## WHAT YOU HAVE TO DO
From the data below, set down exactly the lines between the one holding "RAMESH | NAME 7: 29.93 -> 27.93" and the one holding "TOTAL | INDUS5 fixed: 213.4 -> 318.4", inclusive, and no others.

## PROVIDED RECORDS
☆ ☆ ☆ ☆ ☆ ☆ ☆
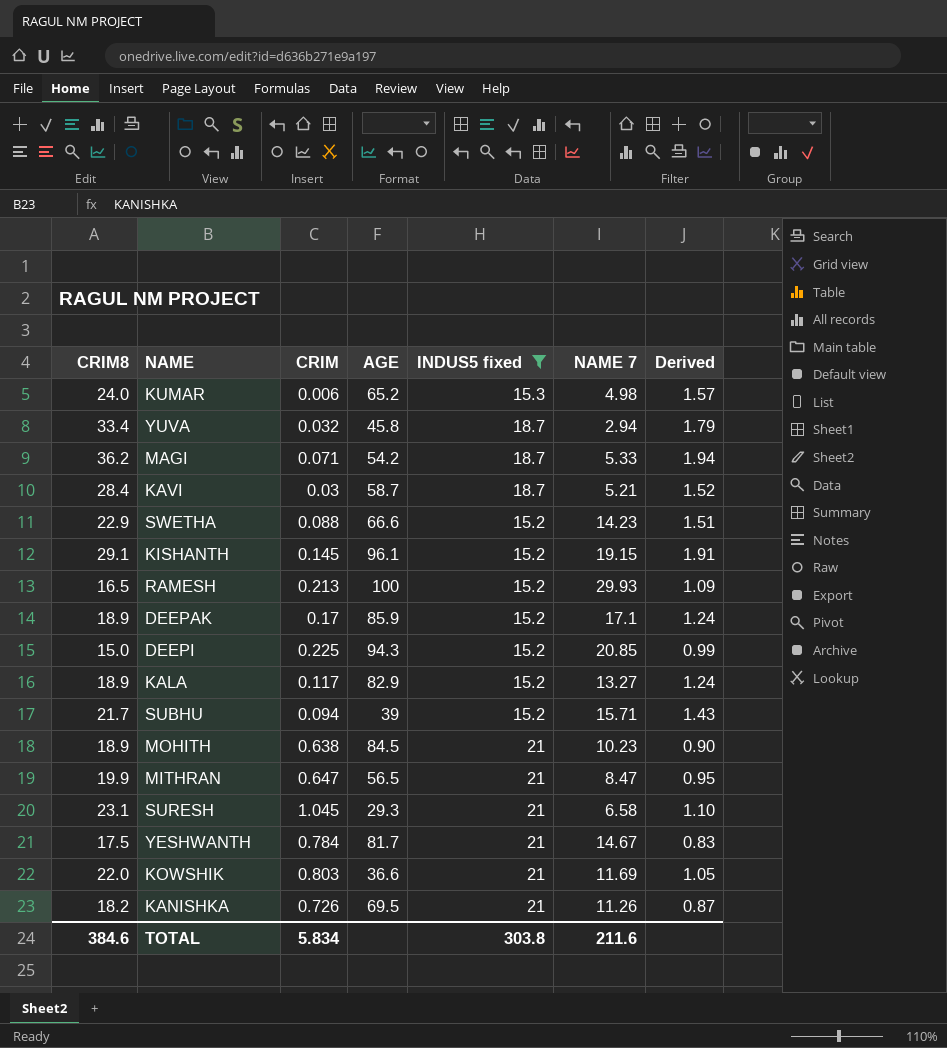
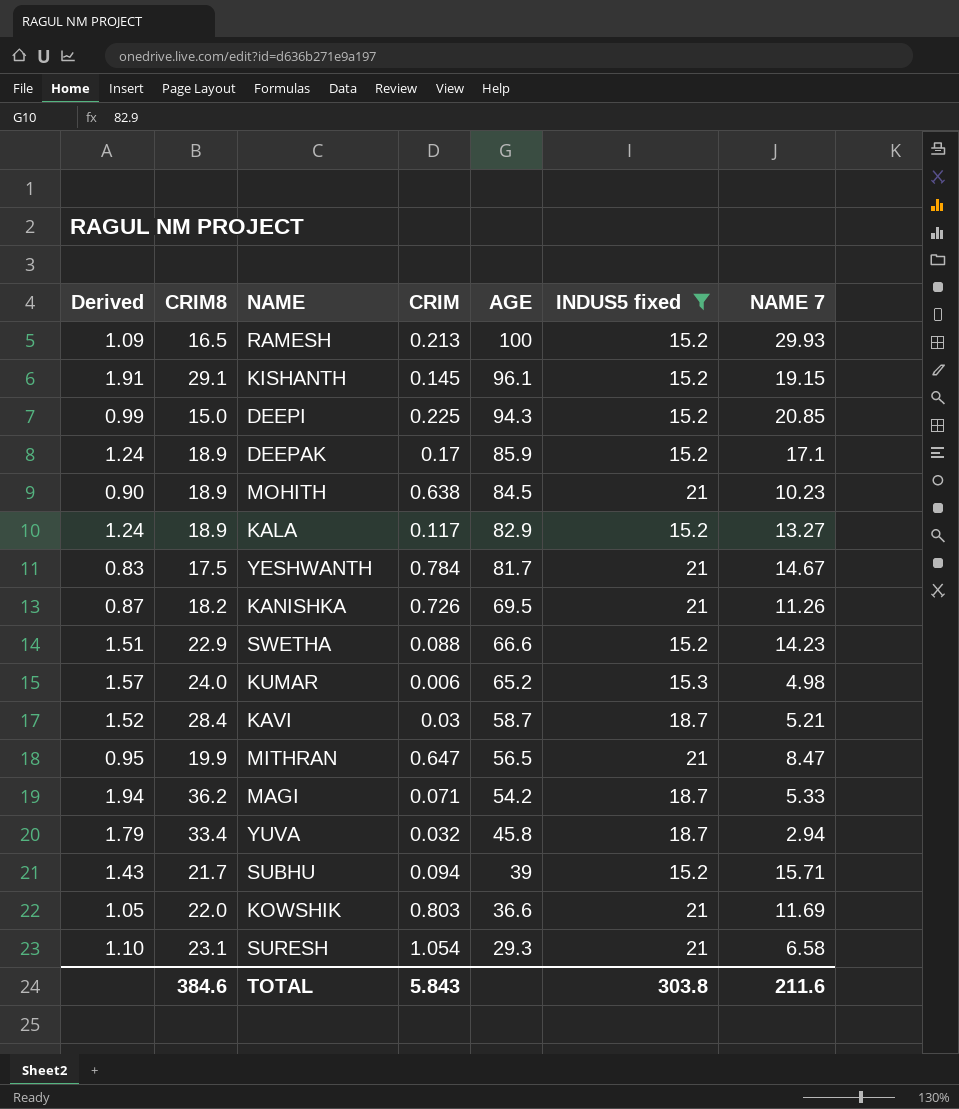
row order: none -> AGE descending
column Derived | position: 7 -> 1
SURESH | CRIM: 1.045 -> 1.054
TOTAL | CRIM: 5.834 -> 5.843

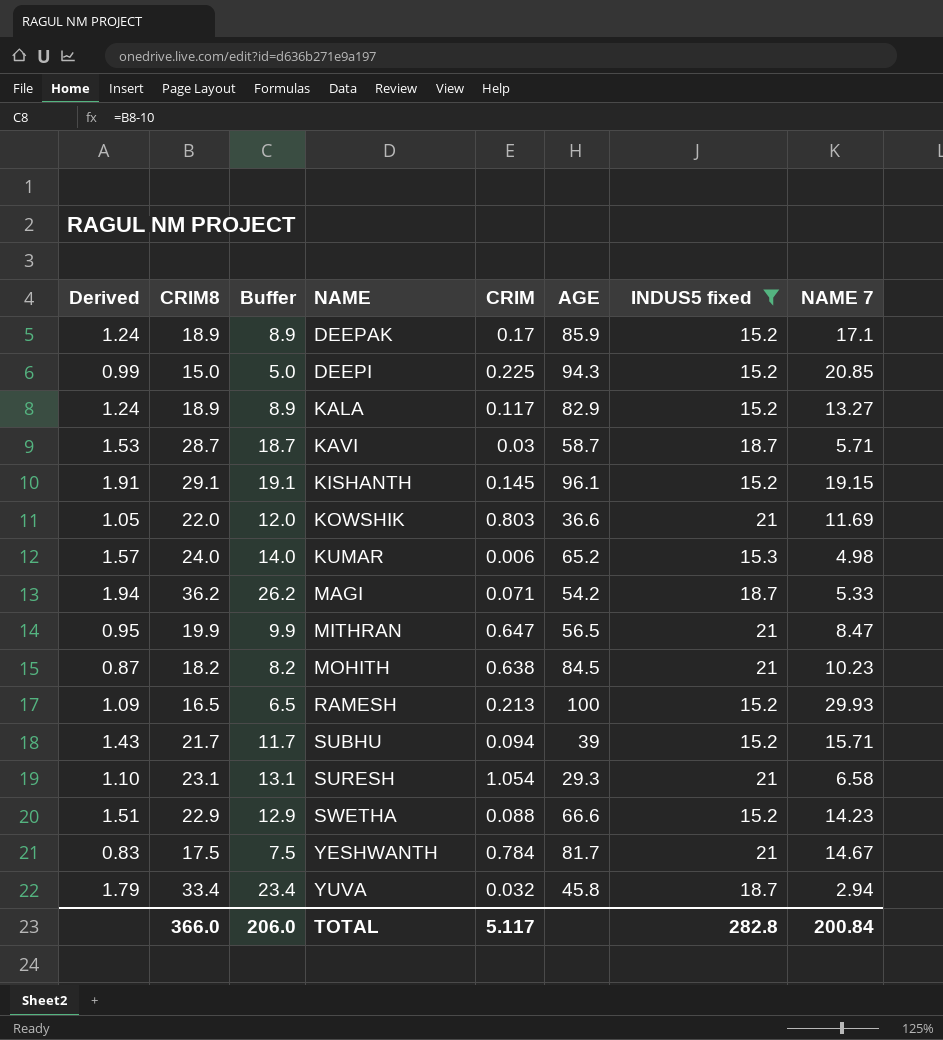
row order: AGE descending -> NAME ascending
column Buffer | formula: none -> [CRIM8] - 10
row KANISHKA: 0.87 | 18.2 | 0.726 | 69.5 | 21 | 11.26 -> none
KAVI | Derived: 1.52 -> 1.53
KAVI | CRIM8: 28.4 -> 28.7
KAVI | NAME 7: 5.21 -> 5.71
MOHITH | Derived: 0.90 -> 0.87
MOHITH | CRIM8: 18.9 -> 18.2
TOTAL | CRIM8: 384.6 -> 366.0
TOTAL | CRIM: 5.843 -> 5.117
TOTAL | INDUS5 fixed: 303.8 -> 282.8
TOTAL | NAME 7: 211.6 -> 200.84

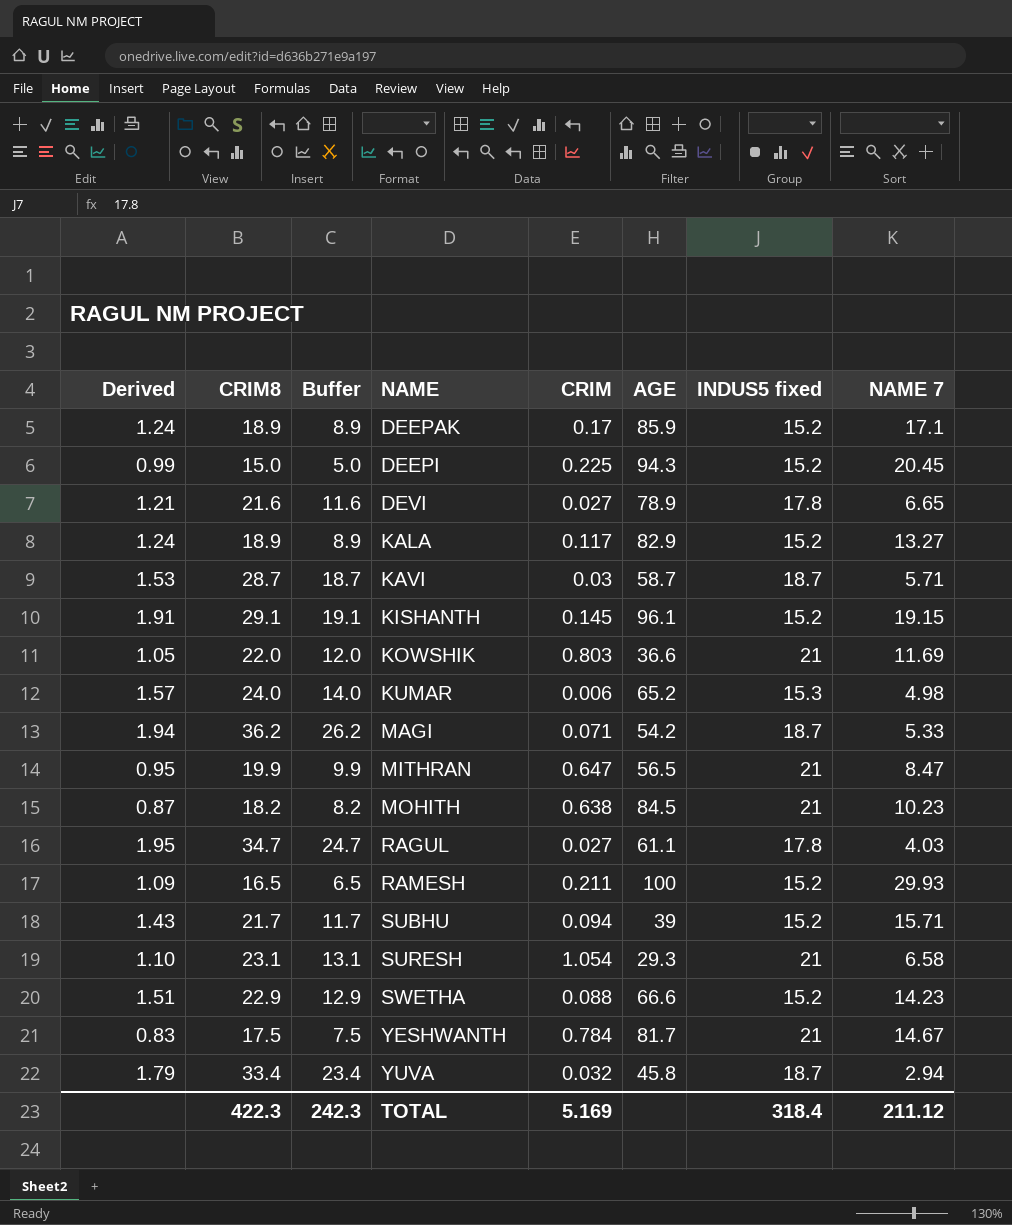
filter: INDUS5 fixed != 17.8 -> none
DEEPI | NAME 7: 20.85 -> 20.45
RAMESH | CRIM: 0.213 -> 0.211
TOTAL | CRIM8: 366.0 -> 422.3
TOTAL | Buffer: 206.0 -> 242.3
TOTAL | CRIM: 5.117 -> 5.169
TOTAL | INDUS5 fixed: 282.8 -> 318.4
TOTAL | NAME 7: 200.84 -> 211.12

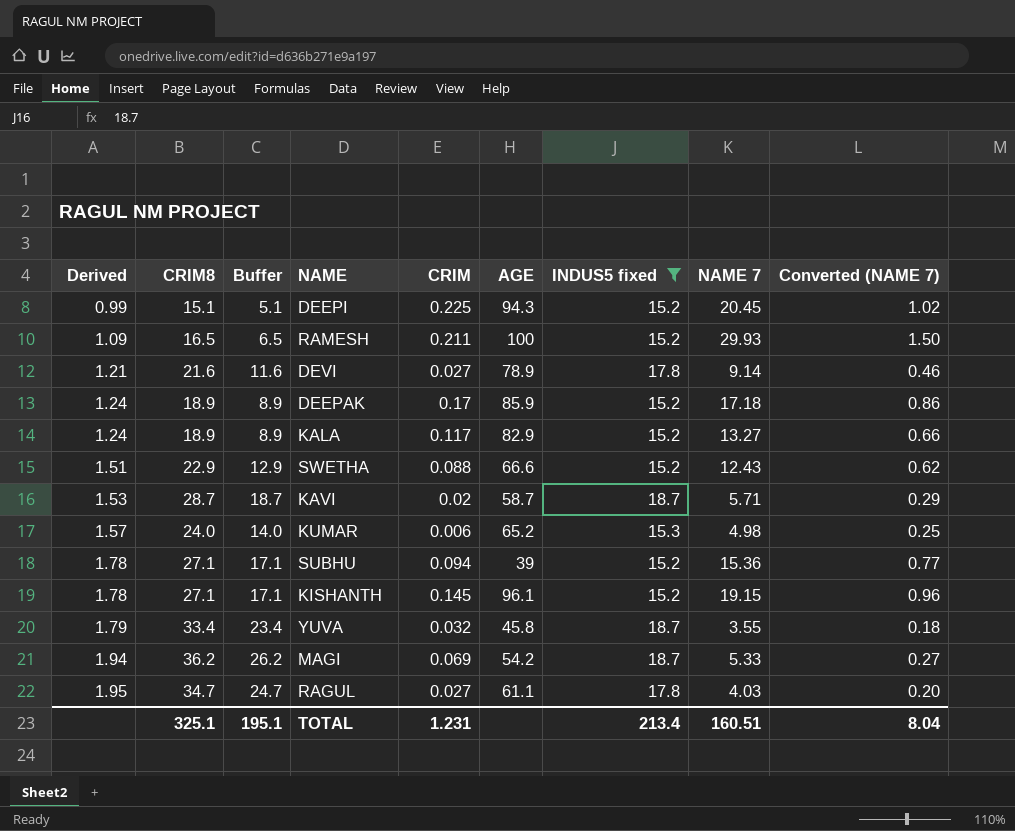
filter: none -> INDUS5 fixed != 21
row order: NAME ascending -> Derived ascending
column Converted (NAME 7) | formula: none -> [NAME 7] * 0.05
DEEPI | CRIM8: 15.0 -> 15.1
DEEPI | Buffer: 5.0 -> 5.1
DEVI | NAME 7: 6.65 -> 9.14
DEEPAK | NAME 7: 17.1 -> 17.18
SWETHA | NAME 7: 14.23 -> 12.43
KAVI | CRIM: 0.03 -> 0.02
SUBHU | Derived: 1.43 -> 1.78
SUBHU | CRIM8: 21.7 -> 27.1
SUBHU | Buffer: 11.7 -> 17.1
SUBHU | NAME 7: 15.71 -> 15.36
KISHANTH | Derived: 1.91 -> 1.78
KISHANTH | CRIM8: 29.1 -> 27.1
KISHANTH | Buffer: 19.1 -> 17.1
YUVA | NAME 7: 2.94 -> 3.55
MAGI | CRIM: 0.071 -> 0.069
TOTAL | CRIM8: 422.3 -> 325.1
TOTAL | Buffer: 242.3 -> 195.1
TOTAL | CRIM: 5.169 -> 1.231
TOTAL | INDUS5 fixed: 318.4 -> 213.4
TOTAL | NAME 7: 211.12 -> 160.51

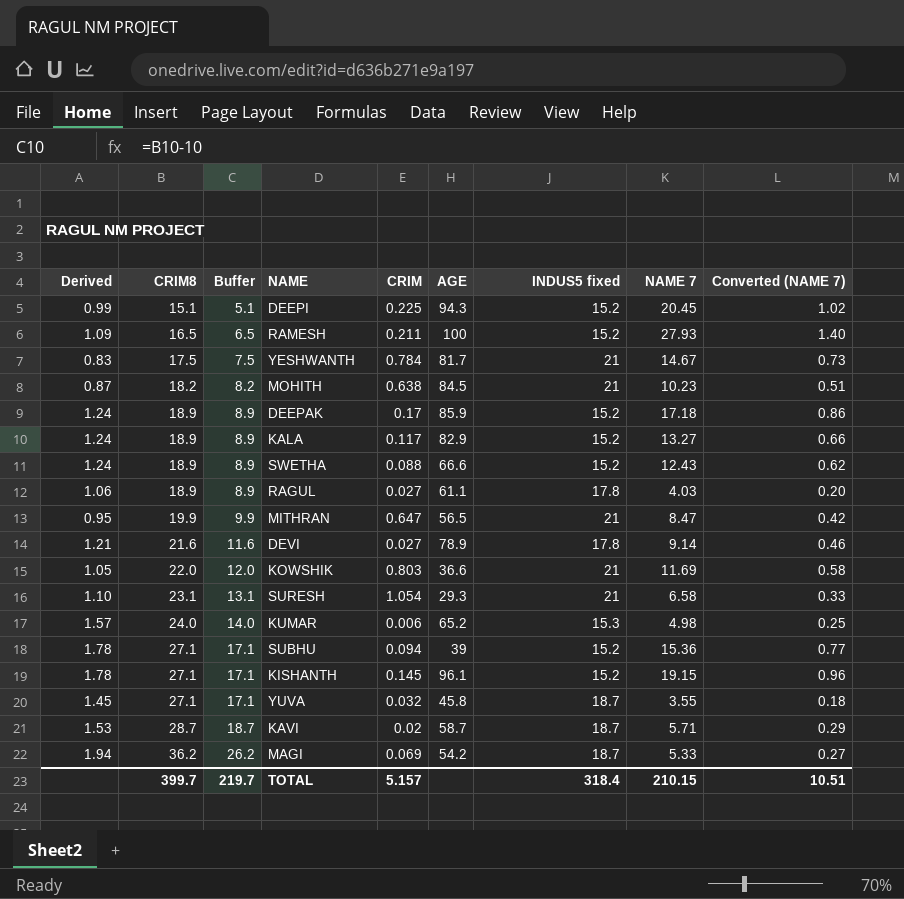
filter: INDUS5 fixed != 21 -> none
row order: Derived ascending -> CRIM8 ascending
RAMESH | NAME 7: 29.93 -> 27.93
RAMESH | Converted (NAME 7): 1.50 -> 1.40
SWETHA | Derived: 1.51 -> 1.24
SWETHA | CRIM8: 22.9 -> 18.9
SWETHA | Buffer: 12.9 -> 8.9
RAGUL | Derived: 1.95 -> 1.06
RAGUL | CRIM8: 34.7 -> 18.9
RAGUL | Buffer: 24.7 -> 8.9
YUVA | Derived: 1.79 -> 1.45
YUVA | CRIM8: 33.4 -> 27.1
YUVA | Buffer: 23.4 -> 17.1
TOTAL | CRIM8: 325.1 -> 399.7
TOTAL | Buffer: 195.1 -> 219.7
TOTAL | CRIM: 1.231 -> 5.157
TOTAL | INDUS5 fixed: 213.4 -> 318.4
TOTAL | NAME 7: 160.51 -> 210.15
TOTAL | Converted (NAME 7): 8.04 -> 10.51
☆ ☆ ☆ ☆ ☆ ☆ ☆
## TASK RESPONSE
RAMESH | NAME 7: 29.93 -> 27.93
RAMESH | Converted (NAME 7): 1.50 -> 1.40
SWETHA | Derived: 1.51 -> 1.24
SWETHA | CRIM8: 22.9 -> 18.9
SWETHA | Buffer: 12.9 -> 8.9
RAGUL | Derived: 1.95 -> 1.06
RAGUL | CRIM8: 34.7 -> 18.9
RAGUL | Buffer: 24.7 -> 8.9
YUVA | Derived: 1.79 -> 1.45
YUVA | CRIM8: 33.4 -> 27.1
YUVA | Buffer: 23.4 -> 17.1
TOTAL | CRIM8: 325.1 -> 399.7
TOTAL | Buffer: 195.1 -> 219.7
TOTAL | CRIM: 1.231 -> 5.157
TOTAL | INDUS5 fixed: 213.4 -> 318.4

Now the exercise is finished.